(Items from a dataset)
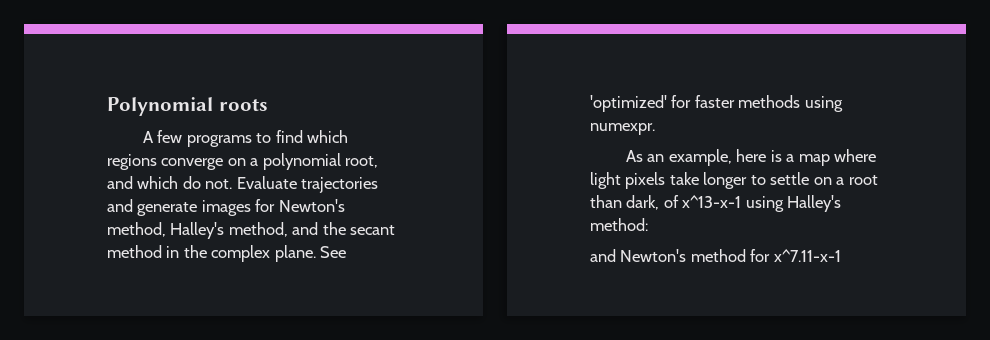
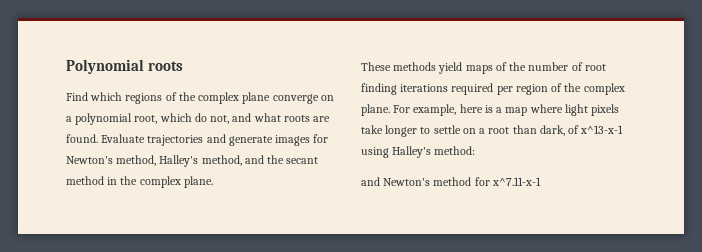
- A few programs to find which regions converge on a polynomial root, and which do not.
+ Find which regions of the complex plane converge on a polynomial root, which do not, and what roots are found.
- Evaluate trajectories and generate images for Newton's method, Halley's method, and the secant method in the complex plane. See 'optimized' for faster methods using numexpr.
- As an example, here is a map where light pixels take longer to settle on a root than dark, of x^13-x-1 using Halley's method:
+ Evaluate trajectories and generate images for Newton's method, Halley's method, and the secant method in the complex plane.
+ These methods yield maps of the number of root finding iterations required per region of the complex plane. For example, here is a map where light pixels take longer to settle on a root than dark, of x^13-x-1 using Halley's method:

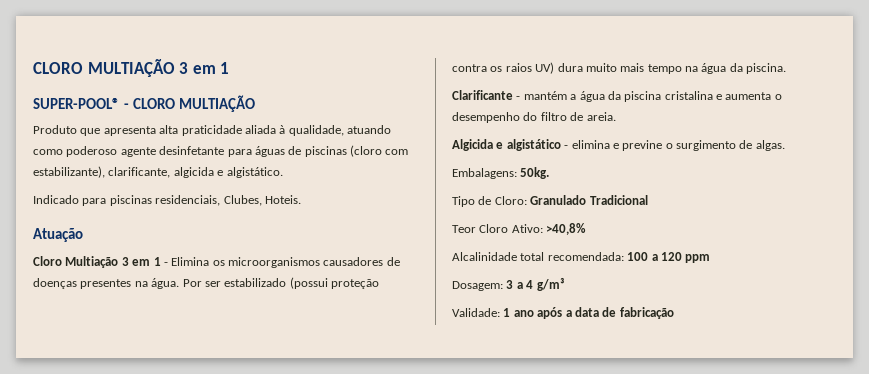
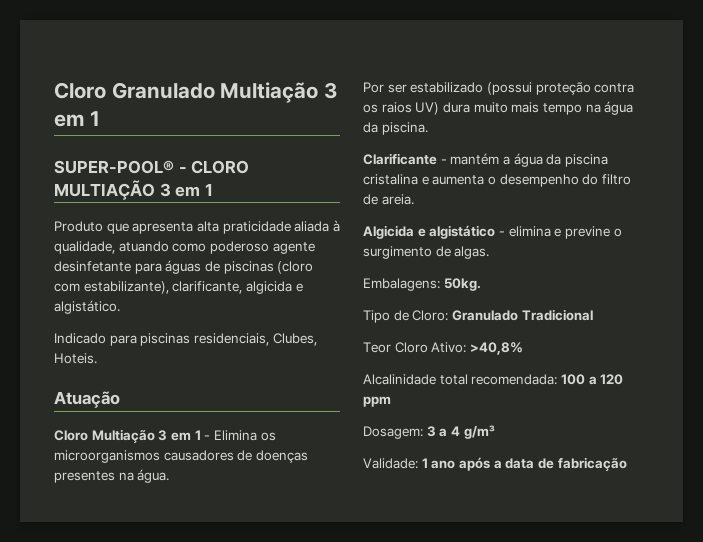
- CLORO MULTIAÇÃO 3 em 1
+ Cloro Granulado Multiação 3 em 1
- SUPER-POOL® - CLORO MULTIAÇÃO
+ SUPER-POOL® - CLORO MULTIAÇÃO 3 em 1
- Cloro Multiação 3 em 1 - Elimina os microorganismos causadores de doenças presentes na água. Por ser estabilizado (possui proteção contra os raios UV) dura muito mais tempo na água da piscina.
+ Cloro Multiação 3 em 1 - Elimina os microorganismos causadores de doenças presentes na água.
+ Por ser estabilizado (possui proteção contra os raios UV) dura muito mais tempo na água da piscina.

◆ **Work to complete**
From the records above, copy out the line with "Granulado Multiação 3 em 1", the line with "- Cloro Multiação 3 em 1 - Elimina", and every line between them, word for word.

◆ **Completed exercise**
+ Cloro Granulado Multiação 3 em 1
- SUPER-POOL® - CLORO MULTIAÇÃO
+ SUPER-POOL® - CLORO MULTIAÇÃO 3 em 1
- Cloro Multiação 3 em 1 - Elimina os microorganismos causadores de doenças presentes na água. Por ser estabilizado (possui proteção contra os raios UV) dura muito mais tempo na água da piscina.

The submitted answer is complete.